Hello. My name is Mary Rogers and I have been dealing with bipolar disorder for thirty-four years. I worked as a peer counselor for Mental Health America for seven years. Now I am an aspiring writer on mental health issues. I live in Southern California

I have started this blog to give hope and inspiration for those who suffer from Bipolar Disorder, as I do.  My goal is to give a spiritual point of view of recovery from mental illness. Although I can’t give advice, I am hoping that by sharing my story it may help others come to terms with having depression or bipolar disorder and learn how to manage it through spiritual means.

To me, bipolar disorder is like being in the hall of mirrors in a funhouse. Sometimes it is fun, but most of the time it’s not. When I look into the mirrors, reality is distorted. Which one should I believe?  How do I know what reality is if I’ve never even seen it?

For most of my life I have been captive to my turbulent emotions. They distort my reality to the point that madness seems normal and it is everyone else who is out of step. If I am suicidal it seems ludicrous to think that there is anything good in the world. In fact I wonder why anyone would want to live.

Of course, there is the flip side to the story. In my rare and brief periods of mania I feel like I can touch the sky and nothing is out of my reach.  All the circuits light up in my brain and suddenly everything seems so simple.  I fall captive to the idea that I am so spiritually enlightened that I will never be depressed again.

And then comes the inevitable fall.

In recent years I have realized that recovery from mental illness is hard work. Medication helps, but it doesn’t fix everything.  And developing a spiritual perspective is hard work also, but well worth the effort. Unfortunately, it isn’t likely that  lightning from the heavens is going to strike me and I will be magically healed.
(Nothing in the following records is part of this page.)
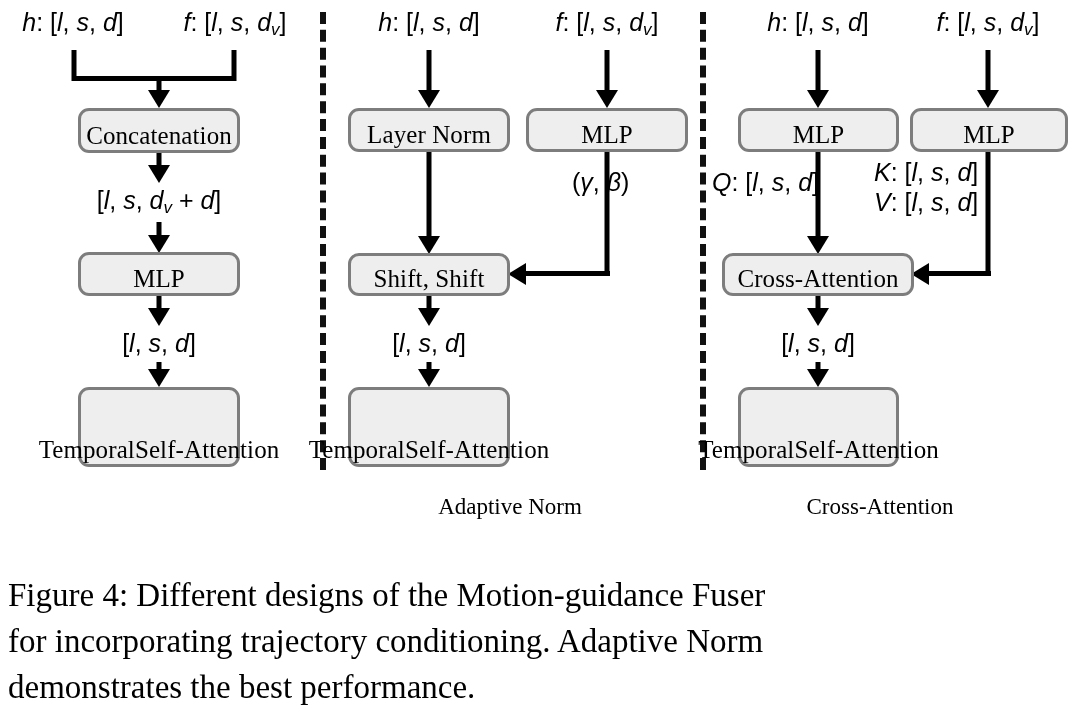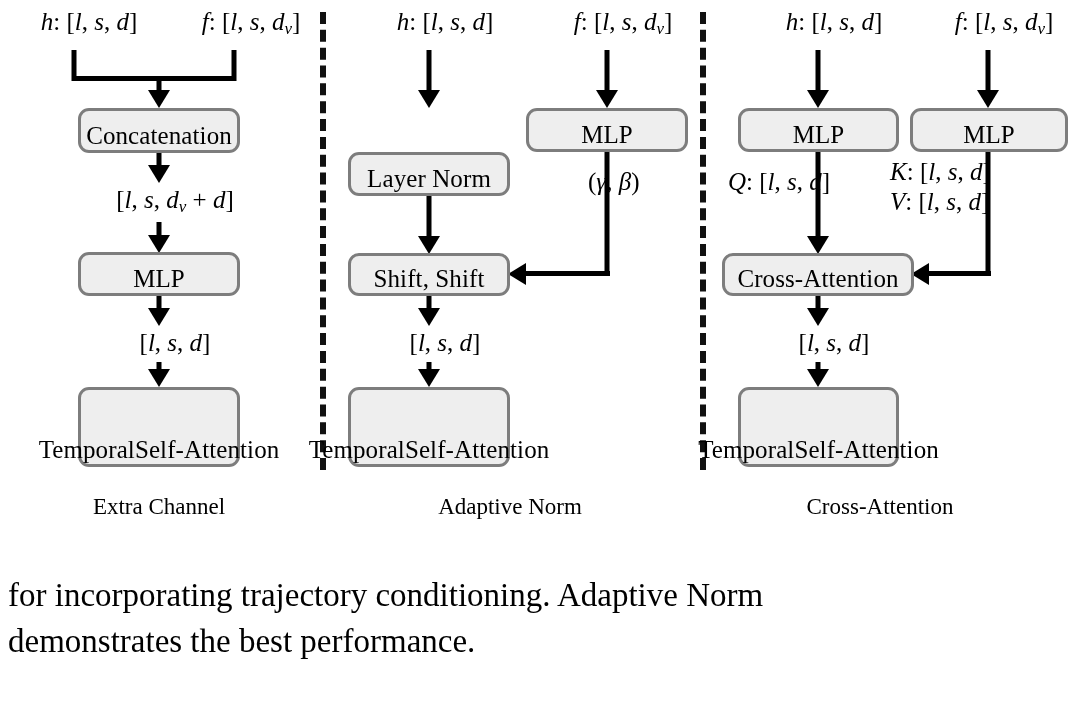--- a/index.html
+++ b/index.html
@@ -58,12 +58,11 @@
   
   .lbl {
     position: absolute;
-    font-family: Liberation Serif, serif;
+    font-family: Liberation Sans, sans-serif;
     font-size: 25px;
     white-space: nowrap;
     color: #000;
     z-index: 4;
-    margin-left: 16px;
   }
   .lbl.ctr { transform: translateX(-50%); text-align: center; }
   .lbl i { font-style: italic; }

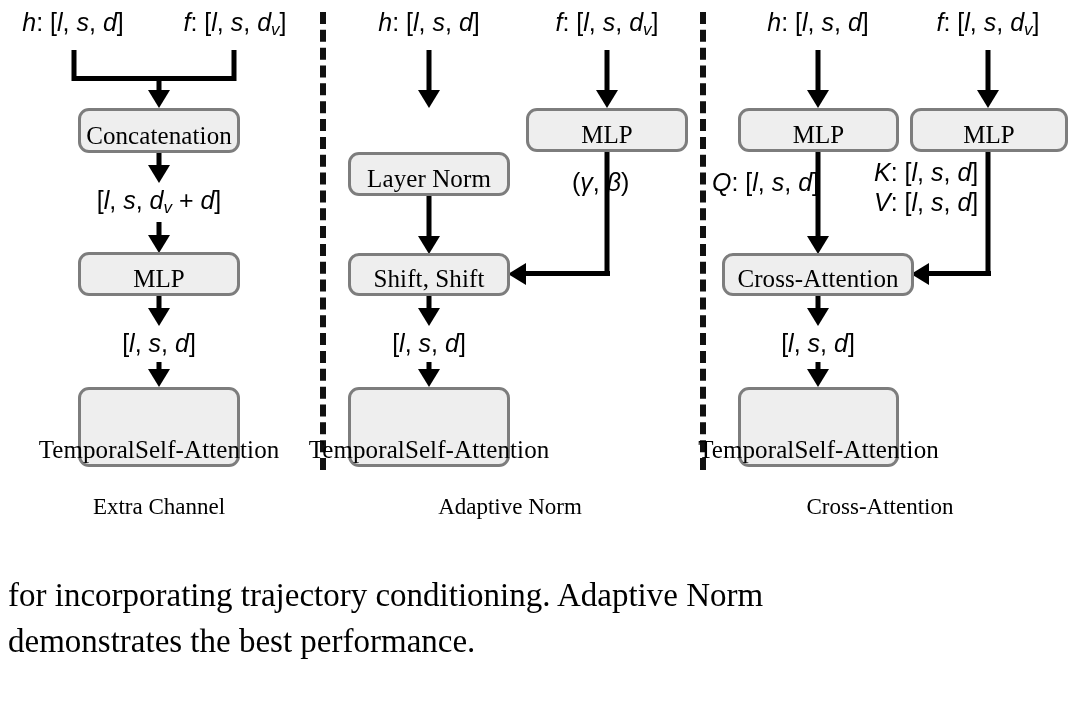--- a/index.html
+++ b/index.html
@@ -207,7 +207,7 @@
     <div class="vline" style="left:607px; top:50px; height:44px;"></div>
     <div class="arrow-down" style="left:607px; top:90px;"></div>
 
-    <div class="node" style="left:348px; top:108px; width:162px; height:44px;margin-top:44px;">
+    <div class="node" style="left:348px; top:108px; width:162px; height:44px;">
       <span class="ln">Layer Norm</span>
     </div>
 

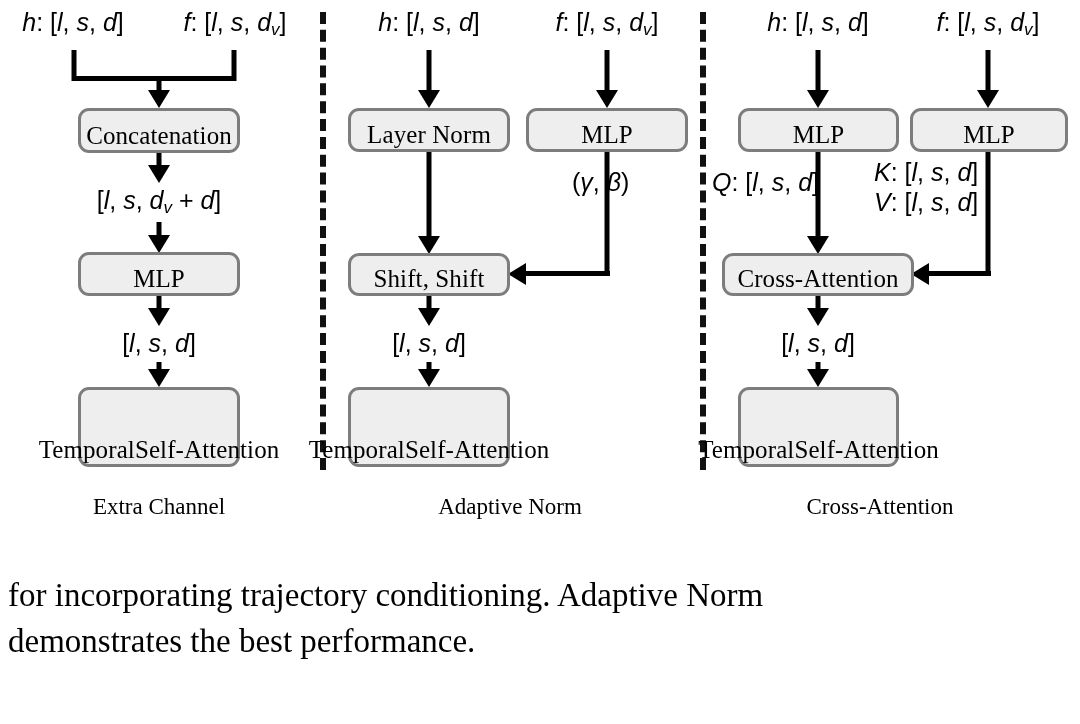--- a/index.html
+++ b/index.html
@@ -192,7 +192,6 @@
       <span class="ln">Self-Attention</span>
     </div>
 
-    <div class="variant-caption" style="left:159px; top:494px;">Extra Channel</div>
 
     <div class="lbl ctr" style="left:429px; top:8px;">
       <i>h</i>: [<i>l</i>, <i>s</i>, <i>d</i>]

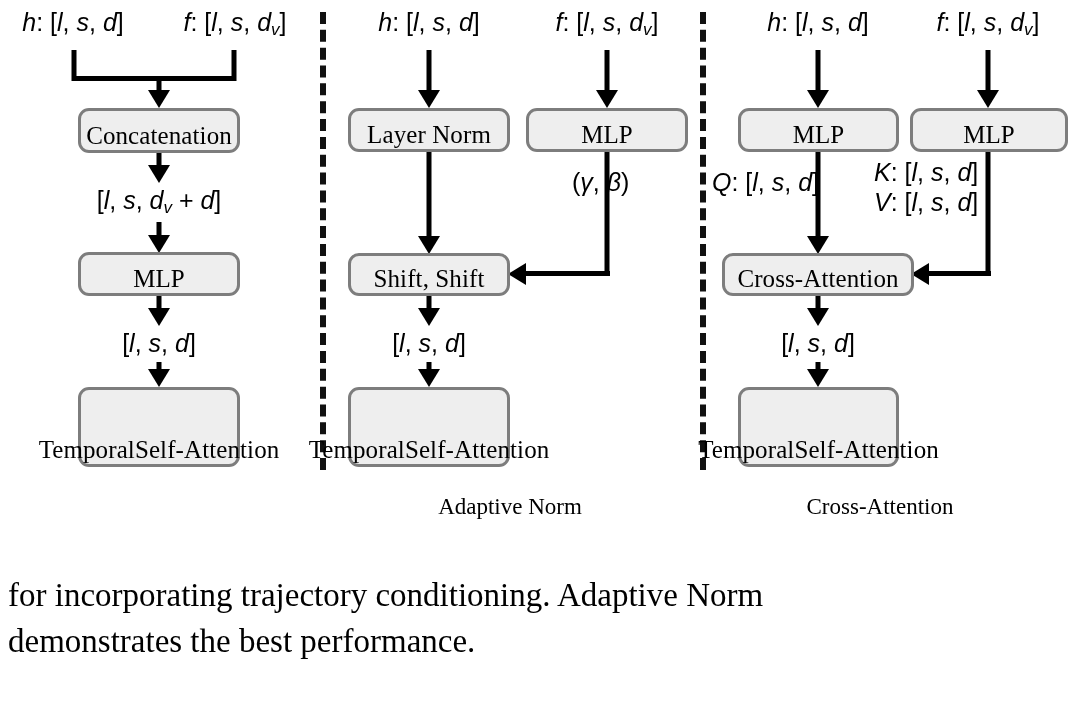--- a/index.html
+++ b/index.html
@@ -308,6 +308,7 @@
   </div>
 
   <div class="caption">
+    <div>Figure 4: Different designs of the Motion-guidance Fuser</div>
     <div>for incorporating trajectory conditioning. Adaptive Norm</div>
     <div class="last">demonstrates the best performance.</div>
   </div>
However, I am finding that for me spirituality is an important part of my recovery. If I can see things from a Higher Perspective then it puts my suffering into a completely new context.  From that context I can move beyond my limited vision of how things are or should be based on my emotional state.

My life is a journey and I have accepted this as my path.  There is nothing that can happen to me that doesn’t have some sort of lesson for me to learn.  Everything is a gift.

I hope you will join me on my journey.  My answers may not be your answers but I hope you will find inspiration here.